Last June Philippa James warned us that we were but a step away from creating genetically modified babies.
A report from the Human Fertilisation and Embryology Authority (HFEA), the appointed regulatory body for embryo research and fertility treatment, which she alerted us to, had given the go-ahead to modify genetically human babies with genes from three parents.
Though the report avoided definitively declaring the new technique to be safe for humans, it less than honestly used a double negative wording to imply it was: ‘The evidence [the HFEA panel] has seen does not suggest that these techniques are unsafe.’
The report itself, Philippa told us, had revealed so many safety issues and concerns that the HFEA’s unqualified ‘yes’ to creating reconstituted human babies – the purpose of which is to avoid passing on debilitating and life-threatening mitochondrial disorders – beggared belief.
So had the HFEA’s other stated ideological and economic objectives (to give women and families reproductive choice and to put the UK at the cutting edge of medical techniques and attract outside investment) trumped safety concerns?
Philippa was also bothered about the report’s failure to consider the exploitation of the impoverished women egg donors – an inevitable part of this process – for the benefit of a wealthy minority who would be able to afford this treatment. It appeared to be an area of ethical consideration off the HFEA’s radar.
Now it is clear that she is far from alone in her concerns about the safety of the science.
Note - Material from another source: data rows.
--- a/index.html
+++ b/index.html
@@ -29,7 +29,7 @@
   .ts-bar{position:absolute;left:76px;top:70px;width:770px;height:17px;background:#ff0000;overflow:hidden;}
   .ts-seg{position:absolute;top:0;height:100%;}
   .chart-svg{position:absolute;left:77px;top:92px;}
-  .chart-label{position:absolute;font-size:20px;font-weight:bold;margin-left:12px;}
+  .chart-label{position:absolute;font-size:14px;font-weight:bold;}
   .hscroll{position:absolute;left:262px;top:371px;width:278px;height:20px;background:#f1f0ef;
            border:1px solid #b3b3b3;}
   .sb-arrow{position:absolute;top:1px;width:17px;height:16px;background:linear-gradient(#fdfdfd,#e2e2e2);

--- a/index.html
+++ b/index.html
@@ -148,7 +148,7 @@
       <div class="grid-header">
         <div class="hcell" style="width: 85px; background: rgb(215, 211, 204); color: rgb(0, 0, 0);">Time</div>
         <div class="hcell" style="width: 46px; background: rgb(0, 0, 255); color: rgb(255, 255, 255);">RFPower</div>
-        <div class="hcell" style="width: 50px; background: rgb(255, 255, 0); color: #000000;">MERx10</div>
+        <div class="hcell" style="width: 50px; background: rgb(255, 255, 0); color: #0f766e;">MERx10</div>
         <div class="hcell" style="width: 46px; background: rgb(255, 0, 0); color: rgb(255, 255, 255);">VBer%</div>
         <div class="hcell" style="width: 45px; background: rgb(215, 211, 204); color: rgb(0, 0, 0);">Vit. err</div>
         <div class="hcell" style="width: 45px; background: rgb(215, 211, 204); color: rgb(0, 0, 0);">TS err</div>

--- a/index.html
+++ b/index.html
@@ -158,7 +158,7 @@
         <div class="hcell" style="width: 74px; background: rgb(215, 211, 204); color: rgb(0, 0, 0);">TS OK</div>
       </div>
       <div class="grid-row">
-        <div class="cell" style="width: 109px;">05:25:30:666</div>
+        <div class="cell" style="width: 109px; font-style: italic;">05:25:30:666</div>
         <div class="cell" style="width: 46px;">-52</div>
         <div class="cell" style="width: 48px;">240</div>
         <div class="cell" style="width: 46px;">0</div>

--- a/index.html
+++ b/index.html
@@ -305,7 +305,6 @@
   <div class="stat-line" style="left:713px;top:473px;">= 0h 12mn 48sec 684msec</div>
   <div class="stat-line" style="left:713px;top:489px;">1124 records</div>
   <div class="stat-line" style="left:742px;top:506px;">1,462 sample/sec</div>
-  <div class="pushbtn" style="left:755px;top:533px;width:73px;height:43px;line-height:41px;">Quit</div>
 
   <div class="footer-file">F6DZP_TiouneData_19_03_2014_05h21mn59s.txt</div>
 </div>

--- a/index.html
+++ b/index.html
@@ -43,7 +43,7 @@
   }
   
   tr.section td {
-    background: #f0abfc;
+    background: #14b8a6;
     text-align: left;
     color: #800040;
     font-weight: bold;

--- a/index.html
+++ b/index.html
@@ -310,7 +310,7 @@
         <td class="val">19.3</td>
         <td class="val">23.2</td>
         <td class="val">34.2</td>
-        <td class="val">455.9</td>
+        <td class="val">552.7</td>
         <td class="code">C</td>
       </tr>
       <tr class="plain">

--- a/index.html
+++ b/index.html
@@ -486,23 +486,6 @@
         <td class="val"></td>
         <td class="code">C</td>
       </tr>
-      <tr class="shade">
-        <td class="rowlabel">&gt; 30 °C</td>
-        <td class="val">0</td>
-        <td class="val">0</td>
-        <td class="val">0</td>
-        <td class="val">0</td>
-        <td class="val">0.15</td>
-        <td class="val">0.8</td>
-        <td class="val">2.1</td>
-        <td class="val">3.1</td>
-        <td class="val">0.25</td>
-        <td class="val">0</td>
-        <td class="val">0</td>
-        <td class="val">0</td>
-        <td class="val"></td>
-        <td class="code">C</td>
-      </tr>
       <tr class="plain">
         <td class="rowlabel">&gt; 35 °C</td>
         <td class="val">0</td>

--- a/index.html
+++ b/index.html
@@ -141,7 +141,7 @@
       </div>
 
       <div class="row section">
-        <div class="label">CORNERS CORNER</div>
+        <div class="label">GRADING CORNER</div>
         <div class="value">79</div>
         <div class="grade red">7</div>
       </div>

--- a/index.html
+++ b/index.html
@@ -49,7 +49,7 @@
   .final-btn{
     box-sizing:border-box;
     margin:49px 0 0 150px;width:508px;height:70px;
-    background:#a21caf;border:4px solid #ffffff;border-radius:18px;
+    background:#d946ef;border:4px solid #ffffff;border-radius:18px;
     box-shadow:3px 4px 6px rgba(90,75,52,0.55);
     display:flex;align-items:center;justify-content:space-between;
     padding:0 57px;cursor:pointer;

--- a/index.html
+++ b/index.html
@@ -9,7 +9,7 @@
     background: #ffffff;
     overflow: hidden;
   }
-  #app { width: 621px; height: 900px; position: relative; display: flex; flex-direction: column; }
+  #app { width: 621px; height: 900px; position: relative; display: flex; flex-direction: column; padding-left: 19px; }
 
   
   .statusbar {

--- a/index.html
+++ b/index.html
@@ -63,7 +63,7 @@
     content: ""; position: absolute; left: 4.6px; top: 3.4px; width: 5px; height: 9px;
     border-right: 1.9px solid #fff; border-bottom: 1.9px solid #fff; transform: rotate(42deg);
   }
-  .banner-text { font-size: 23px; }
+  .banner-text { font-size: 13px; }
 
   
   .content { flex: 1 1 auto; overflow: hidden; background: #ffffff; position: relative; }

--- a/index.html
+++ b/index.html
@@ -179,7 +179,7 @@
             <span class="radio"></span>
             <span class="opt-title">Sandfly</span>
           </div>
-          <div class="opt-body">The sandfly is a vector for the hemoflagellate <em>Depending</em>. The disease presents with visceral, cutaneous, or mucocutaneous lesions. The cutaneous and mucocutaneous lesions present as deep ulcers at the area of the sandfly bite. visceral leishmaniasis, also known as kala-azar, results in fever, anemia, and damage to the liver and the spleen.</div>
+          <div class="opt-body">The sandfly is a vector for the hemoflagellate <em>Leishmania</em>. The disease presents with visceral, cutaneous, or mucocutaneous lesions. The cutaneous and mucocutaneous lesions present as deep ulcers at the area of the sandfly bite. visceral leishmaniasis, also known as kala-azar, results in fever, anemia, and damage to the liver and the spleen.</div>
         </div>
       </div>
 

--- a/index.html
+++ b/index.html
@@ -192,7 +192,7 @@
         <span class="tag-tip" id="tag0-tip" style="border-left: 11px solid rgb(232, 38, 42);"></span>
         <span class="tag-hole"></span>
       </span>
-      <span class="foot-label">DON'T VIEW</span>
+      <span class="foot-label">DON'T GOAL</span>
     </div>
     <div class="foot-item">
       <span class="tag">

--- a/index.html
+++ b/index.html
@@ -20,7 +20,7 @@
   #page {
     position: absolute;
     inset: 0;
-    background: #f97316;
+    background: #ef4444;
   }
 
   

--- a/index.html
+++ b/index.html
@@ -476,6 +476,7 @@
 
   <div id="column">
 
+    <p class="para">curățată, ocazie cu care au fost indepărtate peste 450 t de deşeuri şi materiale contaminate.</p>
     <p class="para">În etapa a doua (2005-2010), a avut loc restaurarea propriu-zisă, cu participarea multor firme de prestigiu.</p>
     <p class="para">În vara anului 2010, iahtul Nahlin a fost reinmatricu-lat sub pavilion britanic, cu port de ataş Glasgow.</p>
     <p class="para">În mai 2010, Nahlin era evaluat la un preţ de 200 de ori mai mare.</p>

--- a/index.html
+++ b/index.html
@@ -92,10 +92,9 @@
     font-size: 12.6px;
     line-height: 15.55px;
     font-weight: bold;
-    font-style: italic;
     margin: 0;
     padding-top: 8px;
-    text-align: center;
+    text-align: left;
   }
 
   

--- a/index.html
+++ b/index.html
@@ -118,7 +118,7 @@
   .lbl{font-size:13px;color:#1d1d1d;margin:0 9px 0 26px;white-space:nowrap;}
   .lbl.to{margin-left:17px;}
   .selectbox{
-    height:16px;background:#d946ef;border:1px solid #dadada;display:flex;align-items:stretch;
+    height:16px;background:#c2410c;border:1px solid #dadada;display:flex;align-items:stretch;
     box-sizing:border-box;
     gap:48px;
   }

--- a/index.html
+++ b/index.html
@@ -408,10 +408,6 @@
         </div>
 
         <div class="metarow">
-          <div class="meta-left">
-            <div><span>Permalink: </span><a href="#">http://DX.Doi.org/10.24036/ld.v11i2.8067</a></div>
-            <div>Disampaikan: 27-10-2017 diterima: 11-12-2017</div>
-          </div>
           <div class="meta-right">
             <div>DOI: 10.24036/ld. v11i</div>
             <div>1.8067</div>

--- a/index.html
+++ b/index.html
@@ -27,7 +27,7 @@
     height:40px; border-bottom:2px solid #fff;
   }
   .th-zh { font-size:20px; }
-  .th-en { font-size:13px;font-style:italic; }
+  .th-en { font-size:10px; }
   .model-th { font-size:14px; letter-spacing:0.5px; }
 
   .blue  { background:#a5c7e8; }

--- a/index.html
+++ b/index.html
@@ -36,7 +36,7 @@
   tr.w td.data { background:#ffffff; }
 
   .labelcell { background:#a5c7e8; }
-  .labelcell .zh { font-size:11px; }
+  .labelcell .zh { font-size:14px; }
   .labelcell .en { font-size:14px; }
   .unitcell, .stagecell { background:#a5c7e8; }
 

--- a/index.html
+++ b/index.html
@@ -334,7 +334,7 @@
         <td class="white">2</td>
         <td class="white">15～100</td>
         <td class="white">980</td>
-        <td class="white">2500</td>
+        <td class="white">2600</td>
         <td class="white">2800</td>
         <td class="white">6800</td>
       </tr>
Leading international scientists are to warn a parliamentary enquiry this week that proposed experiments (that the UK alone in the world is planning to give the all clear to) to create babies with three genetic parents are a risk to humanity should not be allowed to go ahead.
The safety of mitochrondrial replacement therapy is not yet sufficiently well established, they say, to proceed to clinical trials.
New Scientist, too, has voiced serious doubts about the proposed ‘therapy’. It “..raises the ethically troubling prospect,” an editorial stated, “that children conceived this way will inherit vital traits from three parents”.
It is a view that is endorsed by Stuart Newman, a professor at New York Medical School and one of the world’s leading cell biology scientists who is to submit his objections next week. He said that the importance of the outer part of the egg, donated by the second woman, was being played down and that “…this clearly makes any person (so brought into being) a product of wholesale genetic engineering”.
Despite these concerns the HFEA is stubbornly persisting in its belief that the introduced genes from a third party will not alter the child’s characteristics, but would simply replace unhealthy genes with healthy ones. It is on record as saying it can “see no reason for its changing its in-depth and considered views on this matter”.
Well it does not take a science degree to see that there are many reasons which, at the very least, would justify the application of the precautionary principle.
Parliament still has the power to reject this proposed legislation. It must. It should vote to reign in the worryingly and stubbornly hubristic HFEA too.